Pyruvate kinase isozyme M2 and glutaminase might be promising molecular targets for the treatment of gastric cancer.

The aim of this study was to analyze the significance of glucose metabolism-related enzymes in the proliferation of gastric cancer under hypoxia. Four hypoxia-resistant gastric cancer cell lines and four parent cell lines were used. Reverse transcription-PCR was used to evaluate the mRNA expression levels of the following metabolism-related enzymes: pyruvate kinase isozyme M2 (PKM2), glutaminase (GLS), enolase 1 (ENO1), glucose-6-phosphate dehydrogenase (G6PDH), and PKM1. The effects of these enzymes on the proliferation of gastric cancer cells were examined using siRNAs, shikonin as a PKM2 inhibitor, or BPTES as a GLS inhibitor, in vitro and in vivo. Levels of both PKM2 and GLS mRNA were significantly high in all hypoxia-resistant cell lines, compared with those of their parent cells. Knockdown of PKM2 and GLS significantly decreased the proliferation of all hypoxia-resistant cells.
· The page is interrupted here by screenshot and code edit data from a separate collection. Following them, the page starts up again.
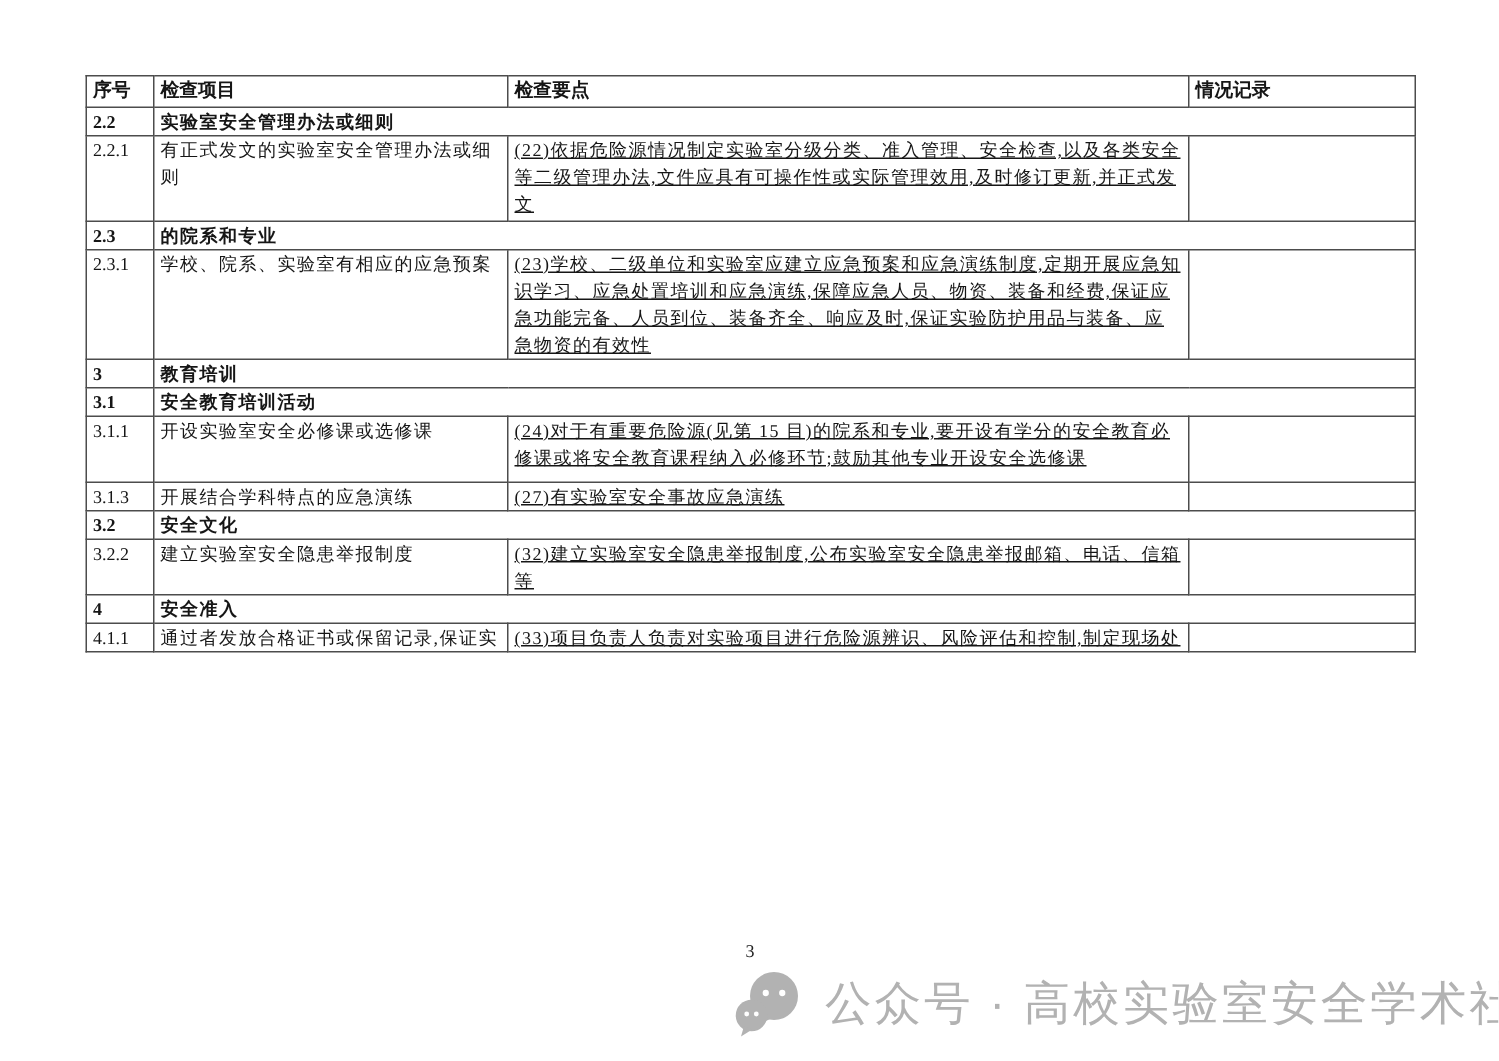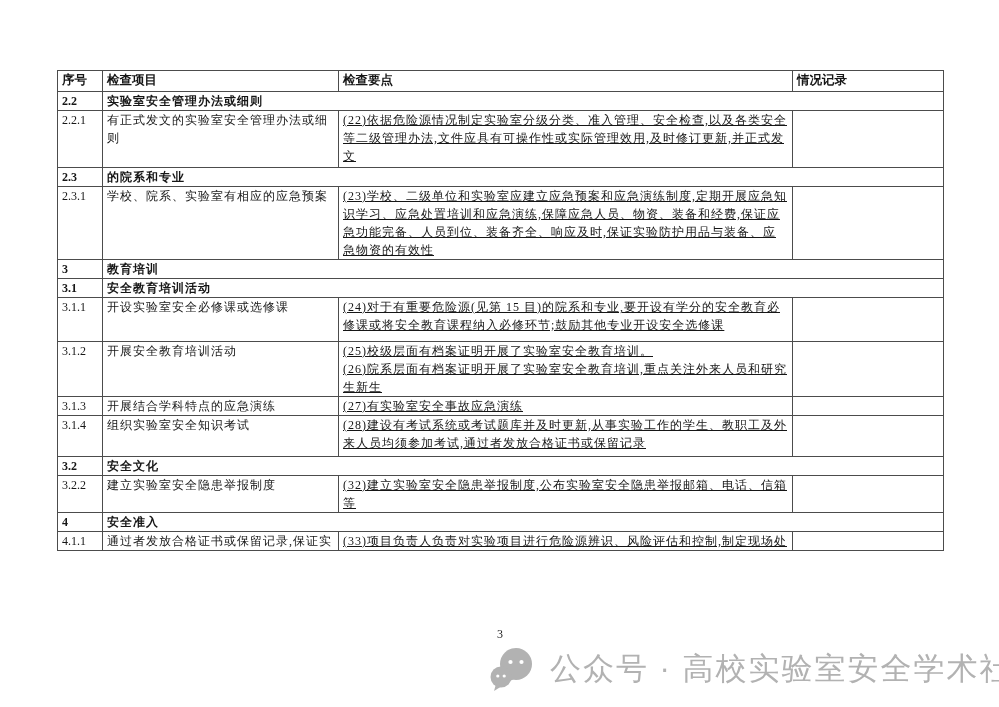--- a/index.html
+++ b/index.html
@@ -1,21 +1,21 @@
 <!DOCTYPE html>
 <html><head>
 <meta charset="utf-8">
 <style>
   html,body{margin:0;padding:0;background:#ffffff;}
   .page{
     position:relative;width:999px;height:707px;background:#ffffff;
     font-family:"Liberation Serif","DejaVu Serif",serif;color:#161616;overflow:hidden;
   }
   table.checklist{
-    position:absolute;left:57px;top:70px;width:886px;
+    position:absolute;left:57px;top:50px;width:886px;
     border-collapse:collapse;table-layout:fixed;
   }
   .checklist td,.checklist th{
     border:1px solid #4c4c4c;vertical-align:top;padding:0 4px;
     font-size:12px;line-height:18px;overflow:hidden;text-align:left;
   }
   .checklist th{font-size:12.5px;font-weight:bold;line-height:19px;}
   .no-cell{padding-left:3px;}
   .b{font-weight:bold;margin-left:20px;}
   .item-cell,.points-cell{letter-spacing:1px;text-align:justify;}
@@ -95,47 +95,30 @@
 
     <tr style="height:44px">
       <td class="no-cell">3.1.1</td>
       <td class="item-cell">开设实验室安全必修课或选修课</td>
       <td class="points-cell">
             <div>(24)对于有重要危险源(见第 15 目)的院系和专业,要开设有学分的安全教育必修课或将安全教育课程纳入必修环节;鼓励其他专业开设安全选修课</div>
           </td>
       <td class="record-cell"></td>
     </tr>
 
-    <tr style="height:50px">
-      <td class="no-cell">3.1.2</td>
-      <td class="item-cell">开展安全教育培训活动</td>
-      <td class="points-cell">
-        <div>(25)校级层面有档案证明开展了实验室安全教育培训。</div>
-        <div>(26)院系层面有档案证明开展了实验室安全教育培训,重点关注外来人员和研究生新生</div>
-      </td>
-      <td class="record-cell"></td>
-    </tr>
 
     <tr style="height:19px">
       <td class="no-cell">3.1.3</td>
       <td class="item-cell">开展结合学科特点的应急演练</td>
       <td class="points-cell">
             <div>(27)有实验室安全事故应急演练</div>
           </td>
       <td class="record-cell"></td>
     </tr>
 
-    <tr style="height:41px">
-      <td class="no-cell">3.1.4</td>
-      <td class="item-cell">组织实验室安全知识考试</td>
-      <td class="points-cell">
-            <div>(28)建设有考试系统或考试题库并及时更新,从事实验工作的学生、教职工及外来人员均须参加考试,通过者发放合格证书或保留记录</div>
-          </td>
-      <td class="record-cell"></td>
-    </tr>
 
     <tr style="height:17px">
       <td class="no-cell b">3.2</td>
       <td class="item-cell b" colspan="3">安全文化</td>
     </tr>
 
 
     <tr style="height:35px">
       <td class="no-cell">3.2.2</td>
       <td class="item-cell">建立实验室安全隐患举报制度</td>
The combination of siPKM2 and siGLS significantly decreased proliferation compared with treatment by siPKM2 or siGLS alone. The knockdown of ENO1, G6PDH, or PKM1 did not decrease the proliferation of all hypoxia-resistant cells. Combination treatment using shikonin and BPTES inhibited the proliferation of all hypoxia-resistant cancer cells more than that by either agent alone. The in vivo study indicated that the tumor size treated by the combination of shikonin and BPTES was significantly smaller than that of vehicle-treated group. These findings suggested that PKM2 and GLS might play important roles in the proliferation of hypoxic gastric cancer cells. A combination of PKM2 and GLS inhibitors could be therapeutically promising for the treatment of gastric cancer.